Меч предков был до смешного большим, таким, что его можно было носить только на спине с помощью широкого кожаного ремешка, чтобы он не стучал и не волочился по земле. По легенде, меч выковали кузнецы Ишино для героя войны, Цусано Райдена, который жил в одно время с Мацудой Такеру Первым. Райден, по рассказам, был в два этажа ростом, и он мог ходить в море и рассекать корабли пополам своим мечом. Мисаки всегда забавляла эта легенда, учитывая скромный рост современных Цусано, но это объясняло, почему меч был таким большим.
Мисаки во многом завидовала младшему брату, но не урокам владения Бушующими Волнами. Ее плечи и предплечья пылали от мысли о маневрах с таким огромным мечом.
Как миряне не могли понять, почему мастера Мацуда тренировались со стальными мечами, многие не могли понять, почему Цусано тренировались с Бушующими Волнами. Если мужчина мог кружиться и атаковать с Анрю в руке, его нельзя было остановить обычным мечом. Дело было в сочетании максимальной скорости и силы, как тренировки с грузом на запястьях и лодыжках. Анрю был хорошим орудием для тренировок. Хотя кузнецы Ишихамы затачивали клинок, биться с ним было глупостью.

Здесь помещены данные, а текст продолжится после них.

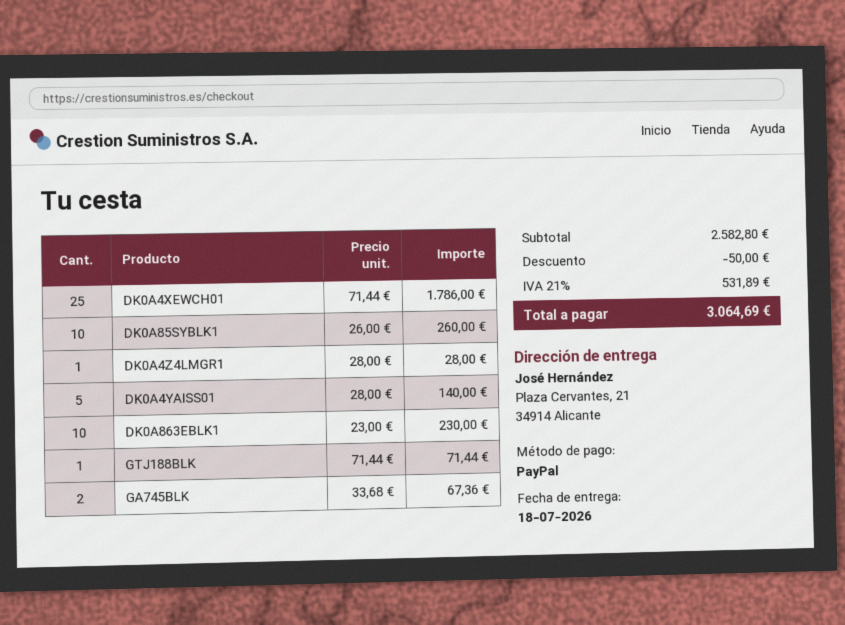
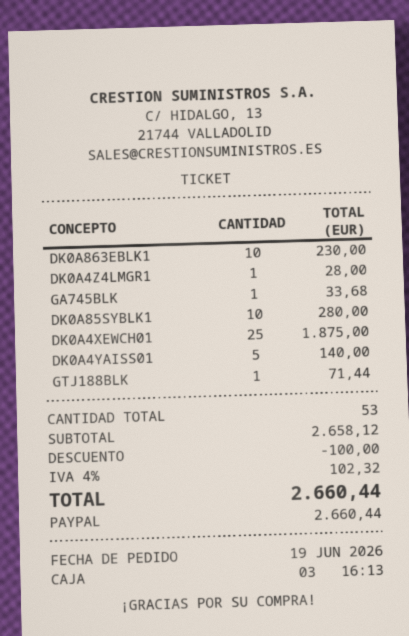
DK0A4XEWCH01: 25 for 1786.00 -> 25 for 1875.00
DK0A85SYBLK1: 10 for 260.00 -> 10 for 280.00
GA745BLK: 2 for 67.36 -> 1 for 33.68
subtotal: 2582.80 -> 2658.12
discount: 50.00 -> 100.00
tax: 21% = 531.89 -> 4% = 102.32
total: 3064.69 -> 2660.44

– Не говори, что ты собирался сражаться с этим чудовищем.
Казу пожал плечами.
– Это сработало на ранганийцах.
– Что? – глаза Мисаки расширились. – Казу, лорду плохо выдумывать истории.
– Я не выдумываю, – сказал он с искренним раздражением.
– Но это невозможно, – сказала Мисаки. – Я билась с ранганийцами. Даже обычные солдаты не были медленными. Я знаю, что ты сильный, но никто не может владеть таким тяжелым оружием достаточно быстро, чтобы убить тех фоньяк.
– Тоу-сама мог, – сказал Казу. – Ты это знаешь, Нээ-сан. Ты видела его ката с Анрю.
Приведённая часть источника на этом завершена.